- _Problem requirements_: Please reproduce the entries below exactly, starting at the first line and ending with the line that holds "position:absolute; top:0; left:0;".

—————

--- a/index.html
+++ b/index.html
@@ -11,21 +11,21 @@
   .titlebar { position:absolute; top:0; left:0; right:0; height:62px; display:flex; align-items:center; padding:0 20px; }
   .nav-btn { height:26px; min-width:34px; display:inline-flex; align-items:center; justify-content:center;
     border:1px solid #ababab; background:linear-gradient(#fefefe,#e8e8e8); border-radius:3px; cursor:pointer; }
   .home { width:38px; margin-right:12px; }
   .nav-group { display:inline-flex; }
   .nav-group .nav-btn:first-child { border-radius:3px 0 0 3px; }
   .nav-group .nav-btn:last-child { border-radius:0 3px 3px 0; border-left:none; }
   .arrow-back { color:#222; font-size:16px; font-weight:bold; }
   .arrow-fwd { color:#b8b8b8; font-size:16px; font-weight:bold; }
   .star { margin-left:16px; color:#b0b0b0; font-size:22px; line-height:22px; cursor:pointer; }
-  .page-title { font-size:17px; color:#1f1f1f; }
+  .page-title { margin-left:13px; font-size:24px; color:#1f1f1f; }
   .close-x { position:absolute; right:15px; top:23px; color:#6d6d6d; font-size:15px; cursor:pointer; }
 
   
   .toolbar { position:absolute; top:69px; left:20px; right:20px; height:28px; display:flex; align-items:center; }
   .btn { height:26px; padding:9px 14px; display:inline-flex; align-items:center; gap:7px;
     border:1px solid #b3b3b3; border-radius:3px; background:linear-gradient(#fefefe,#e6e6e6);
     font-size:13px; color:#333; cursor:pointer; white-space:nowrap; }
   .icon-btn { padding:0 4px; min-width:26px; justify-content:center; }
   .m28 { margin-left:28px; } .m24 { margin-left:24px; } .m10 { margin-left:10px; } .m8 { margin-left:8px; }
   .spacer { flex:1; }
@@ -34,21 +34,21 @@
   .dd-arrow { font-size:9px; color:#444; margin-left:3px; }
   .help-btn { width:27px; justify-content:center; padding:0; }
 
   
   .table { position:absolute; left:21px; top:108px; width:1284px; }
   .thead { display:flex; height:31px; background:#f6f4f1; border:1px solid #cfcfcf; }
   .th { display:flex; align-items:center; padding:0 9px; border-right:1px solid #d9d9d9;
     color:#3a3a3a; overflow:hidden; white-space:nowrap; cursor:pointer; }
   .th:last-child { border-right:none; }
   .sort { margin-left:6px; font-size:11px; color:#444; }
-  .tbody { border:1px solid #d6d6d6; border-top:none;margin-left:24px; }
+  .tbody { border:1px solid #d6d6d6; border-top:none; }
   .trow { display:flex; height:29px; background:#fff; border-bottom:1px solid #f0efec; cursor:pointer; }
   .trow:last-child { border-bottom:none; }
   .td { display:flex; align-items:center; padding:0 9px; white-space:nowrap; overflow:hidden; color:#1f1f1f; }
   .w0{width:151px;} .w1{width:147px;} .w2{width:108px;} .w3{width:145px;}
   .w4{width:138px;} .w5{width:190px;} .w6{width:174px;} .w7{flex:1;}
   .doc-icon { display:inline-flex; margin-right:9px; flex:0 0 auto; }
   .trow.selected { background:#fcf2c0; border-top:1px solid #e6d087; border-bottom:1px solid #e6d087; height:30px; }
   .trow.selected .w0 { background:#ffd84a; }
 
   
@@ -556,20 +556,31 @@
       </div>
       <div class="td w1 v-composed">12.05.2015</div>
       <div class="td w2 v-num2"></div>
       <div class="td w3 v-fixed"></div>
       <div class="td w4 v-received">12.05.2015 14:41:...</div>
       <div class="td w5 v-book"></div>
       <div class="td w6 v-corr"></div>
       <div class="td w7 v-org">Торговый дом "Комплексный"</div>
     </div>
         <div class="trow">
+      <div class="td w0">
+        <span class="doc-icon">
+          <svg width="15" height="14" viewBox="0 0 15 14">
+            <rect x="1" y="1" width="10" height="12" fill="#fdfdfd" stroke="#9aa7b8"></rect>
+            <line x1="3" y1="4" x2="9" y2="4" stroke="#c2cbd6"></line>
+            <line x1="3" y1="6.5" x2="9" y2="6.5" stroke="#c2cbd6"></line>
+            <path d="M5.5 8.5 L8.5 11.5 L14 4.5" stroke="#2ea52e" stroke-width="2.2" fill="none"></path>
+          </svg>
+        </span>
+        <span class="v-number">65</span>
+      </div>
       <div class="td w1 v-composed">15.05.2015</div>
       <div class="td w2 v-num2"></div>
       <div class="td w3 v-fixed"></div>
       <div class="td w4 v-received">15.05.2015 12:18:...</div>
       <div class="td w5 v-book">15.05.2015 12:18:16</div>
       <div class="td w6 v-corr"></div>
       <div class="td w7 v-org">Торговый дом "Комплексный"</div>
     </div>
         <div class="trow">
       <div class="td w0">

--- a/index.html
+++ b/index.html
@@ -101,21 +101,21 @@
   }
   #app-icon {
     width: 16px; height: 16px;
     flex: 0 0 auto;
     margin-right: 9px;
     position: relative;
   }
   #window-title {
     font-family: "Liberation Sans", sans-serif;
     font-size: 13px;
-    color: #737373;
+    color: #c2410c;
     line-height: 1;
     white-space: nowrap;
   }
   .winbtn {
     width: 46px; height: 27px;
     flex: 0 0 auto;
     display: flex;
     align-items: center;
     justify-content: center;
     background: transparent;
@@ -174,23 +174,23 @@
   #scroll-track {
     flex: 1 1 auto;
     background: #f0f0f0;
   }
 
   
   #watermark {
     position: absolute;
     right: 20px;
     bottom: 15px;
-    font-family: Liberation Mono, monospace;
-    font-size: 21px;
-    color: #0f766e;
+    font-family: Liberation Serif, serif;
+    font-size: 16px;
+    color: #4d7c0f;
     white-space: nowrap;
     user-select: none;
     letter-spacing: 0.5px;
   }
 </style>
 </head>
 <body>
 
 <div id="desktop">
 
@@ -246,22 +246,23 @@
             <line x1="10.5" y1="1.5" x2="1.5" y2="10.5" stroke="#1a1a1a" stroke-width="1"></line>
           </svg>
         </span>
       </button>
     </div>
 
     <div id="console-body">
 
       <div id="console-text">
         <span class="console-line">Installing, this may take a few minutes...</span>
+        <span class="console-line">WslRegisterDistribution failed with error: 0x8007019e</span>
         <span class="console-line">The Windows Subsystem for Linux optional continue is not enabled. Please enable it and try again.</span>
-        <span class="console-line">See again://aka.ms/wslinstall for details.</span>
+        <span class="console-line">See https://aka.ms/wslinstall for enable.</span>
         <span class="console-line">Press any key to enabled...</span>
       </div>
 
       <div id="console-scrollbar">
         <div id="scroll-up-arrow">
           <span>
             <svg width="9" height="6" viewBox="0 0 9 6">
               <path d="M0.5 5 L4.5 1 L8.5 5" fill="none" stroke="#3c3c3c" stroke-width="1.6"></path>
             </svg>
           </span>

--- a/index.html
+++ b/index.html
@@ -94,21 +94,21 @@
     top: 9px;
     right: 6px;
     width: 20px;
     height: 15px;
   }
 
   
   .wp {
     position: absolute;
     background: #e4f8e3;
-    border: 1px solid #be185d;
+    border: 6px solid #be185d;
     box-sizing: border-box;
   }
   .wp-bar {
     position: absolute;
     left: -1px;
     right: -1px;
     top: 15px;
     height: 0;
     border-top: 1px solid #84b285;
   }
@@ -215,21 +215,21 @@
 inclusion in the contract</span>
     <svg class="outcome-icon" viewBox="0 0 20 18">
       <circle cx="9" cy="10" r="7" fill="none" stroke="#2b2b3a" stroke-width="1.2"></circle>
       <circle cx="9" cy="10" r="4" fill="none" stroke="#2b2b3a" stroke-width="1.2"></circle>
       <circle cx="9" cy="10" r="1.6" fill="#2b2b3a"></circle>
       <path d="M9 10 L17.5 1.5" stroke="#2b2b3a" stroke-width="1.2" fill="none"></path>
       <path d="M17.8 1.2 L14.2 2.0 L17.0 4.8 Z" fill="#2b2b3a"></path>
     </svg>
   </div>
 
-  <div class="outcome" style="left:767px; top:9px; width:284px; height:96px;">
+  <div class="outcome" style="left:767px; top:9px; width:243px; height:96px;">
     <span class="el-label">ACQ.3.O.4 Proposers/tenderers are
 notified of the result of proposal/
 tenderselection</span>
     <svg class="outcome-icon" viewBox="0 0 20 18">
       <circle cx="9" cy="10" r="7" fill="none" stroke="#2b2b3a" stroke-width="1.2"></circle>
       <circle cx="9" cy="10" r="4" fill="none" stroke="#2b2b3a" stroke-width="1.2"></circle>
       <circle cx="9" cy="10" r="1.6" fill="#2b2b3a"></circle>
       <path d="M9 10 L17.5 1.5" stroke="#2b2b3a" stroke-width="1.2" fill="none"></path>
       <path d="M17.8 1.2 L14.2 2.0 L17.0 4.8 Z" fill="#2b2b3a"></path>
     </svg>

—————

- _Answer for the task_:
--- a/index.html
+++ b/index.html
@@ -11,21 +11,21 @@
   .titlebar { position:absolute; top:0; left:0; right:0; height:62px; display:flex; align-items:center; padding:0 20px; }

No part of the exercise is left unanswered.